The Times Cinema: A Vintage Movie House
Larry Widen, co-owner of
the Times Cinema and co-author of Silver
Screens: A Pictorial History of Milwaukee’s Movie Theaters, thinks the
building the Times occupies was constructed in the latter part of the 1920s as
an automotive garage, and was later used as a Pontiac dealership. While Milwaukee audiences have been going to motion
pictures since 1896, it wasn’t until 1930 that movie theaters really hit their
peak, with 89 area theaters showing films. Widen believes it was the Schwartz
family that saw the investment opportunity in projecting movies and opened the
Times Theater on June 12, 1935.
According to Milwaukee Movie Palaces, also by Widen,
an average Milwaukee
theater changed its entire program three times a week. “Without television to
fill in the hours at home, it was not uncommon for people to go to the theater
each time there was a program change,” he writes. At these neighborhood
theaters, or “nabes” as they were sometimes called, people got to know everyone
in the neighborhood because they all went to the movies so often.
In 1940 Ben Marcus, the
most successful independent theater operator in Wisconsin
history, acquired the Times and Tosa theaters with a business partner named
Swirnoff under the name S&M Theaters.
The Times became Milwaukee's first and
only Trans-Lux theater, where films were projected from behind the screen. When
CinemaScope—an anamorphic lens series invented by Frenchman Henri Chrétien in
the late-’20s and secured by 20th Century Fox in 1953—was introduced to the
industry, the projection booth was moved to the back of the house.
The advent and
availability of the television was the main reason for the sudden decline in
theater attendance and the subsequent demise of many movie theaters during the
1950s. New suburban movie theaters with multiple screens located near or in
shopping centers provided more competition than most single-screen theaters
could handle.
The Marcus Corp.
operated the Times while the company continued to expand its reach with
18-screen multiplexes that boast 72-foot-wide screens and comfy stadium
seating. In the early-’90s Vliet
Street entrepreneur Sandy Folaron bought the
theater from the Marcus Corp. and restored the 9,000-square-foot Streamline
Moderne-style building. Folaron leased the theater to independent operators
until selling the property to Jay Hollis, owner of the Rosebud Cinema, in 2005.

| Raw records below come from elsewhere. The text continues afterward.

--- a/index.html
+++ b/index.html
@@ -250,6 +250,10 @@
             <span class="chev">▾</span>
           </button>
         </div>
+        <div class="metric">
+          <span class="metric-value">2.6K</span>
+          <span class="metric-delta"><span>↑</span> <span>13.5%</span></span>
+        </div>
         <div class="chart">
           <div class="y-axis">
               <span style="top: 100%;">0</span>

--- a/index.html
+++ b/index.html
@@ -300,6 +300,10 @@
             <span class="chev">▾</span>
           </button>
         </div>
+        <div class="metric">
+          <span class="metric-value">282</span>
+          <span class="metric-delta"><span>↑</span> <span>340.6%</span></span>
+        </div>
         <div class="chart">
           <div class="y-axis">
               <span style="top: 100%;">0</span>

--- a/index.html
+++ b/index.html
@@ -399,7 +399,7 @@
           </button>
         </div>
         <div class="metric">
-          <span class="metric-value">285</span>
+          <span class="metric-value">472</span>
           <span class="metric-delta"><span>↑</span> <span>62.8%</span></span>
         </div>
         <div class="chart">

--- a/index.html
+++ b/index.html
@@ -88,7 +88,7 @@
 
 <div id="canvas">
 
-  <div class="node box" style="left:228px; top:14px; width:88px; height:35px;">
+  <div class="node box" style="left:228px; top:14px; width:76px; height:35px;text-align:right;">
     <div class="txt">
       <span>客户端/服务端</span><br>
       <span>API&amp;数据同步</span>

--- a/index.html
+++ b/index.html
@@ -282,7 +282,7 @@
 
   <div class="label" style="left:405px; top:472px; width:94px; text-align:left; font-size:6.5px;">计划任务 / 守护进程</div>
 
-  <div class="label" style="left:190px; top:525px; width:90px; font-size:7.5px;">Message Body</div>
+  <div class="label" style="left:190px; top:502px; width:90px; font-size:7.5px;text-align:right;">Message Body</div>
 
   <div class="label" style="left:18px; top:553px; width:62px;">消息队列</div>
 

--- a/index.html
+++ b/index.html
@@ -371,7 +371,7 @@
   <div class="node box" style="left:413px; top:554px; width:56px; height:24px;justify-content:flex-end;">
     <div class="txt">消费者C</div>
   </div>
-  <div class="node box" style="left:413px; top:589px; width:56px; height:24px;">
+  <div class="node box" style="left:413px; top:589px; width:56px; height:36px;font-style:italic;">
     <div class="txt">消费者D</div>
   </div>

On Jan. 3, 2007, Hollis sold the Times Cinema to Larry Widen and David Glazer,
and nine months later, the Rosebud too.
Now the Times Cinema is
not only a living relic of another era, but it also preserves pieces of
Milwaukee movie history, like a large golden scarab (circa 1927) in the lobby
from the old Egyptian Theater on Teutonia Avenue, as well as remnants of the
Princess and Venetian theaters.
All shows and seats at
the Times Cinema are $5, seven days a week, and concessions are reasonably
priced. Widen uses a state-of-the-art disc projection system to show first-run,
independent, family-friendly films and midnight movies, as well as programs
like Three Stooges and Looney Tunes festivals, and plans to offer an expansive
selection of Indian, Asian and Hispanic films in the near future.
Times Cinema: 5906 W. Vliet St./ Milwaukee/ 414-453-3128/ www.timescinema.com.